Although people with intellectual disabilities are at increased risk for psychiatric disorders, the type and rate of these problems differ between those with different causes for their retardation. In this paper, we review behavioural and psychiatric problems in persons with Prader-Willi syndrome, a disorder caused by a paternally derived deletion at chromosome 15(q11-q13) in about 70% of affected patients, and by maternal uniparental disomy in the majority of the remaining patients.

In addition to the syndrome’s characteristic hyperphagia and food seeking, individuals with Prader-Willi syndrome also have increased risks of nonfood, compulsive behaviours. These include skin picking, which is highly prevalent, as well as more variable rates of hoarding, redoing and concerns with symmetry, exactness, cleanliness, ordering and arranging. Relative to others with mental retardation, persons with Prader-Willi syndrome are at a marked increased risk for developing full-blown, obsessive-compulsive disorder. In addition, many people with Prader-Willi syndrome show increased rates of tantrums, oppositionality and aggression. Recent findings suggest that they also have an increased risk of psychotic disorder or affective illness with a psychotic component, especially young adult patients and those with the maternal uniparental disomy as opposed to paternal deletion.

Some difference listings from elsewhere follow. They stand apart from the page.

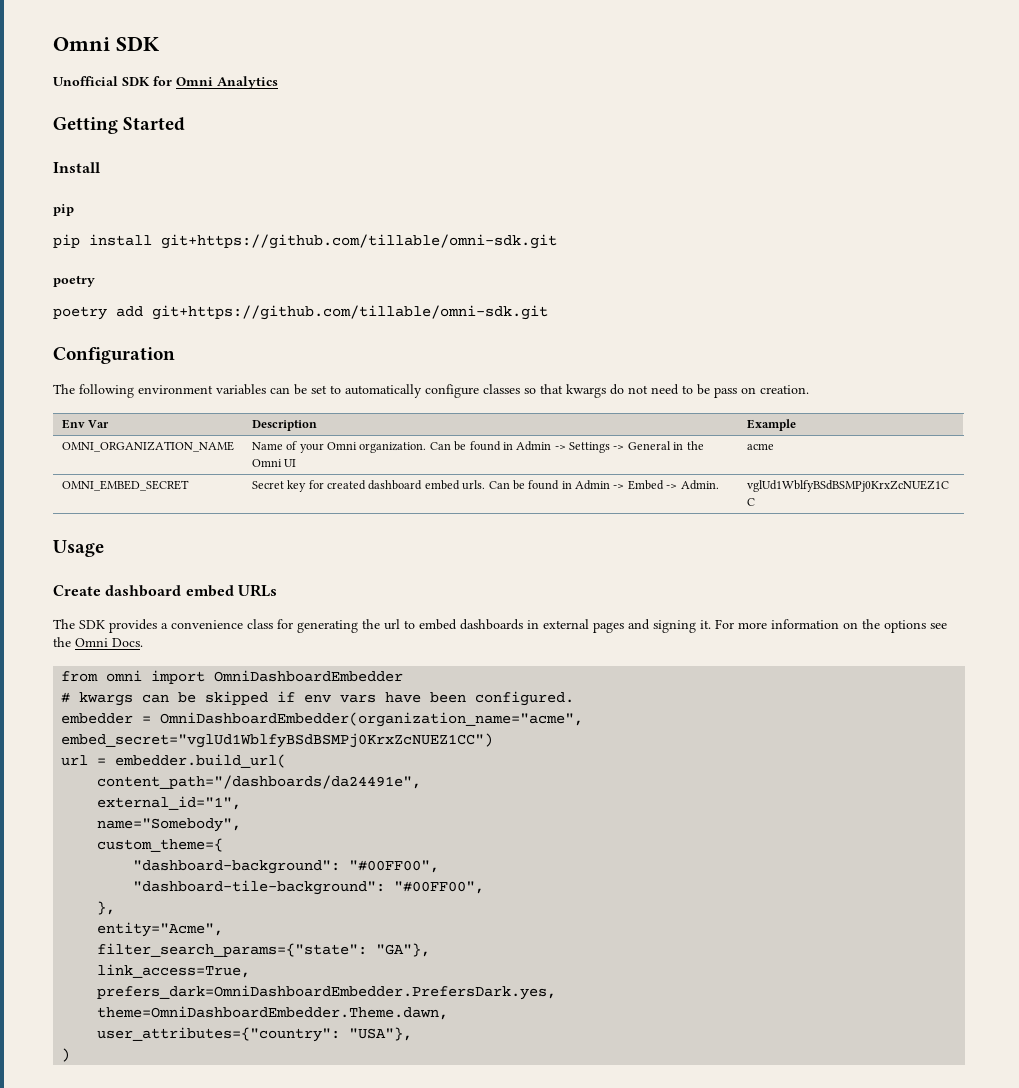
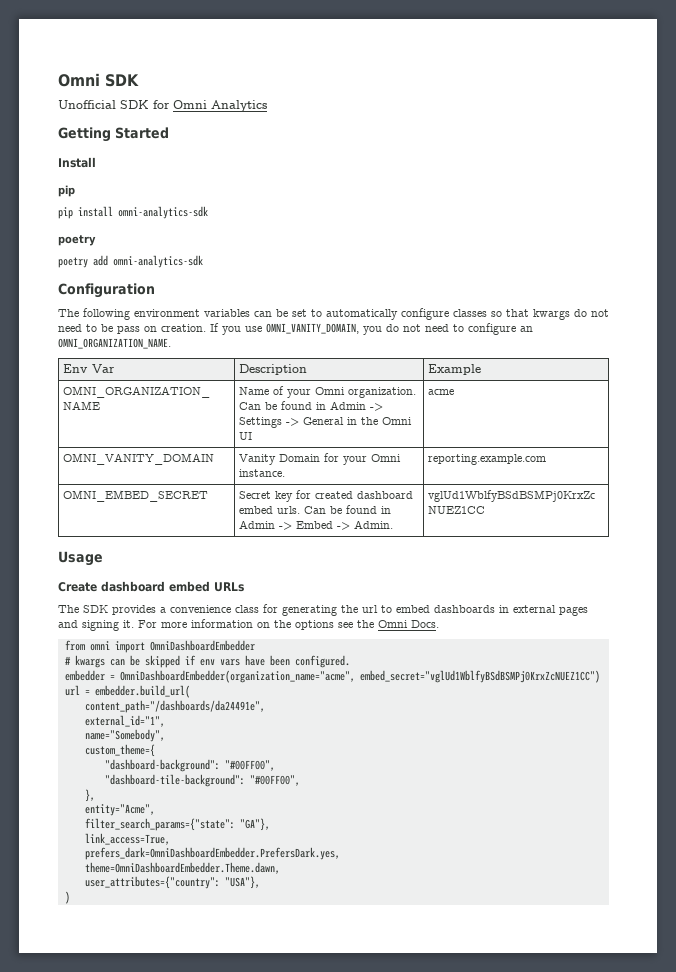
- pip install git+https://github.com/tillable/omni-sdk.git
+ pip install omni-analytics-sdk
- poetry add git+https://github.com/tillable/omni-sdk.git
+ poetry add omni-analytics-sdk
+ If you use OMNI_VANITY_DOMAIN, you do not need to configure an OMNI_ORGANIZATION_NAME.
+ OMNI_VANITY_DOMAIN | Vanity Domain for your Omni instance. | reporting.example.com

Dietary approaches include a reduced-calorie diet and increased physical activity, as well as close supervision around food and keeping food locked away. To date, neither CNS stimulants nor anorectic agents have been effective in treating hyperphagia, in part because hyperphagia in Prader-Willi syndrome is attributed to decreased satiation as opposed to increased hunger.

Treatment for compulsivity and maladaptive behaviours include: behavioural programming; a structured, predictable routine; extra help with transitions; family support; and pharmacotherapy.

Although formal drug studies have yet to be conducted, SSRIs have been effective in reducing skin picking, compulsivity and aggressive episodes in some individuals with Prader-Willi syndrome. Atypical antipsychotics have also proven helpful in persons with psychotic features or extreme aggression and impulsivity. Largely on the basis of case studies, the risks and benefits of these and other drugs in Prader-Willi syndrome are reviewed. Drug trials that move beyond case studies and that assess the relative efficacy of behavioural treatments alone or in combination with pharmacotherapy are sorely needed.